Carolina Caycedo's "Cosmotorrayas," sculptures made from fishing nets, at the Hammer Museum in 2018 as part of "Made in L.A."
(Carolina A. Miranda / Los Angeles Times)

Following graduation in 1999, the artist moved to London for several years, during which she worked as a guard at the Tate Gallery. (“It was boring. Imagine William Blake for six months every day.”) This was followed by seven years in Puerto Rico, where, among other things, she taught at the Escuela de Artes Plásticas in San Juan and worked with the arts nonprofit Beta-Local. (She is currently wrapping up a term on the board.)

Throughout, she has moved with ease between solitary work and collective activity, between official art world sanctums and improvised actions on the street.

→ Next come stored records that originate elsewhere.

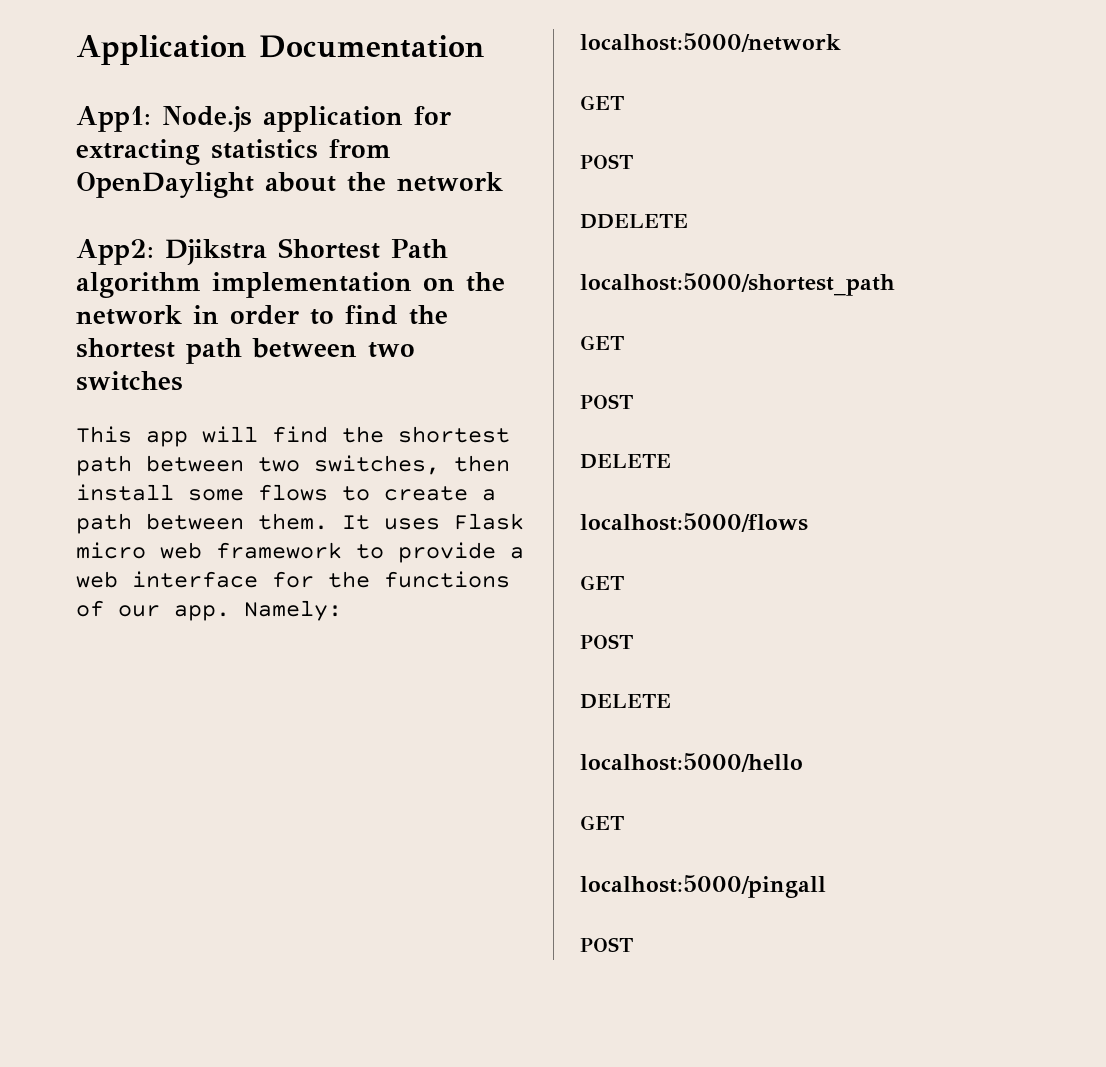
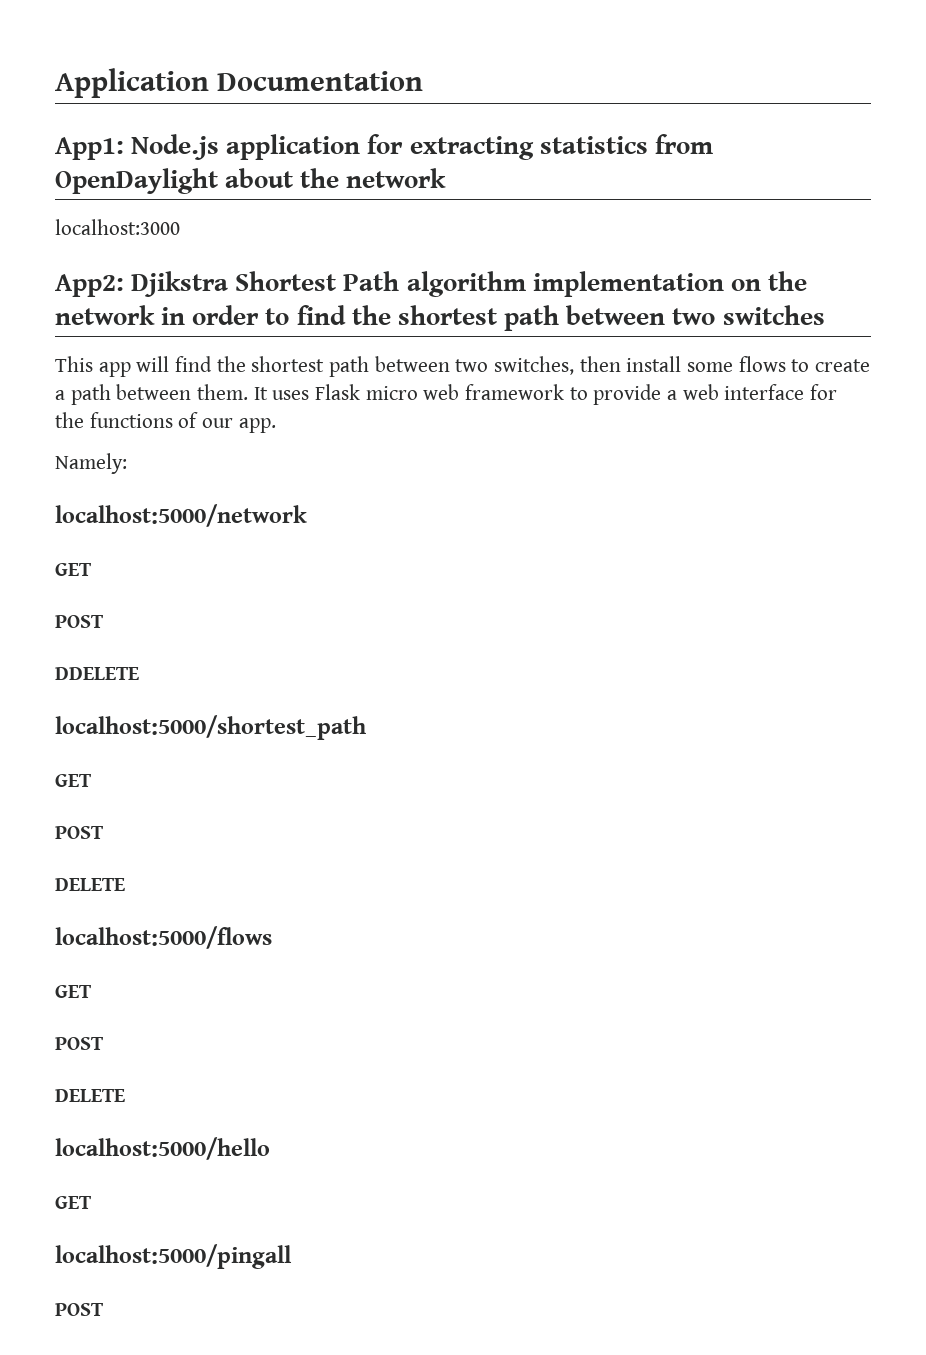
+ localhost:3000
- It uses Flask micro web framework to provide a web interface for the functions of our app. Namely:
+ It uses Flask micro web framework to provide a web interface for the functions of our app.
+ Namely:

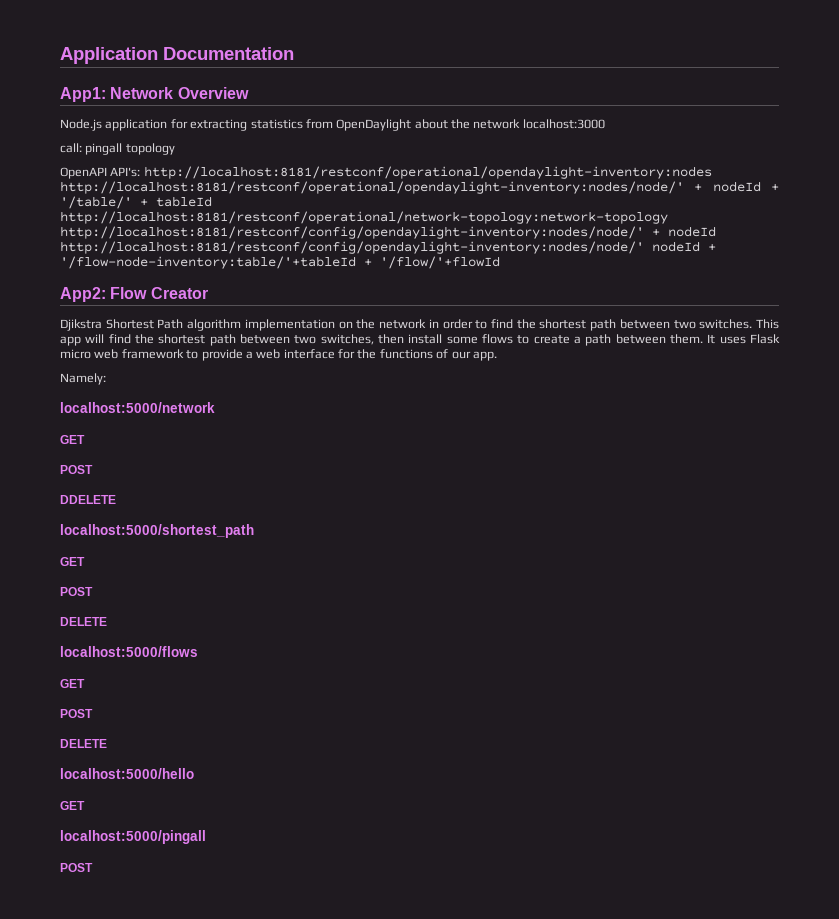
- App1: Node.js application for extracting statistics from OpenDaylight about the network
- localhost:3000
+ App1: Network Overview
+ Node.js application for extracting statistics from OpenDaylight about the network localhost:3000
+ call: pingall topology
+ OpenAPI API's: http://localhost:8181/restconf/operational/opendaylight-inventory:nodes http://localhost:8181/restconf/operational/opendaylight-inventory:nodes/node/' + nodeId + '/table/' + tableId http://localhost:8181/restconf/operational/network-topology:network-topology http://localhost:8181/restconf/config/opendaylight-inventory:nodes/node/' + nodeId http://localhost:8181/restconf/config/opendaylight-inventory:nodes/node/' nodeId + '/flow-node-inventory:table/'+tableId + '/flow/'+flowId
- App2: Djikstra Shortest Path algorithm implementation on the network in order to find the shortest path between two switches
- This app will find the shortest path between two switches, then install some flows to create a path between them.
+ App2: Flow Creator
+ Djikstra Shortest Path algorithm implementation on the network in order to find the shortest path between two switches. This app will find the shortest path between two switches, then install some flows to create a path between them.

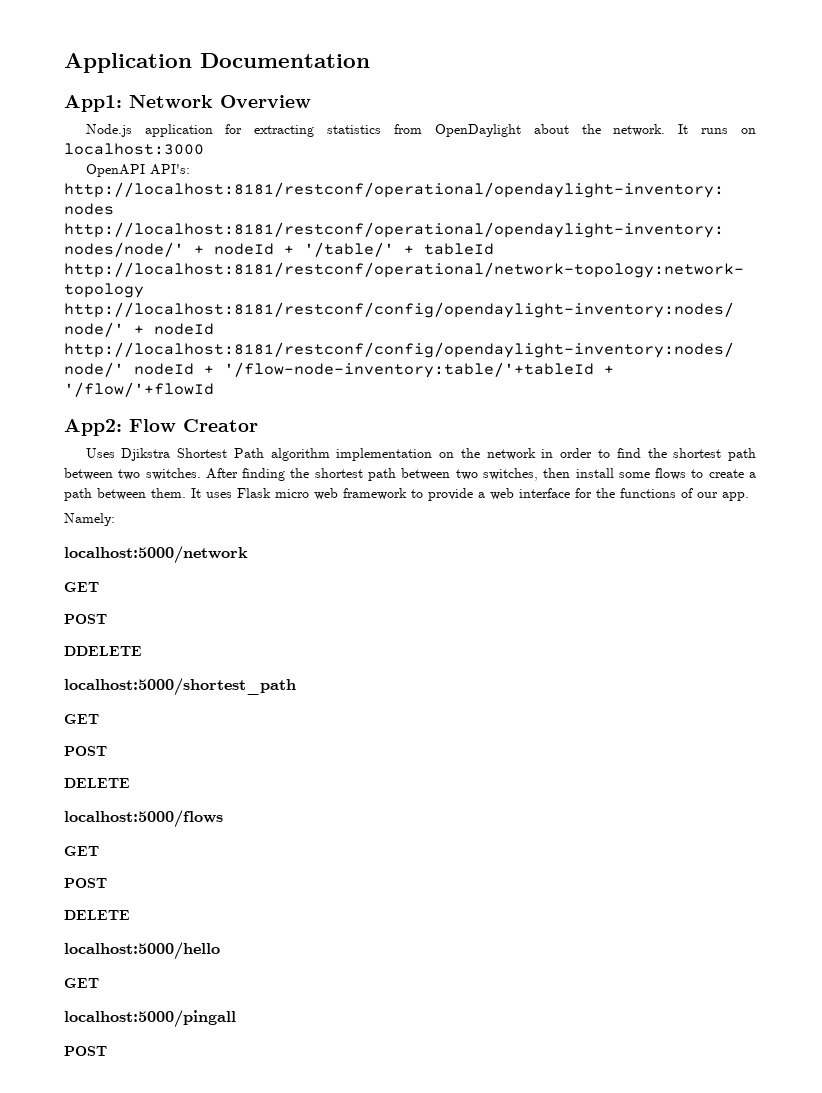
- Node.js application for extracting statistics from OpenDaylight about the network localhost:3000
- call: pingall topology
+ Node.js application for extracting statistics from OpenDaylight about the network. It runs on localhost:3000
- Djikstra Shortest Path algorithm implementation on the network in order to find the shortest path between two switches.
+ Uses Djikstra Shortest Path algorithm implementation on the network in order to find the shortest path between two switches.
- This app will find the shortest path between two switches, then install some flows to create a path between them.
+ After finding the shortest path between two switches, then install some flows to create a path between them.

Caycedo first landed in Los Angeles in 2009 at the invitation of curator Adrian Rivas, who was then managing a downtown art space called g727. Rivas and his wife, curator Pilar Tompkins Rivas (now director of VPAM), picked her up at the airport, then whisked her off to meet artist Sandra de la Loza, who took them on a tour of Chicano murals.

“I really fell in love with the city,” says Caycedo. At g727, she staged an action called “DAYTODAY,” in which she established a barter system for goods and services. “I met so many people through that.”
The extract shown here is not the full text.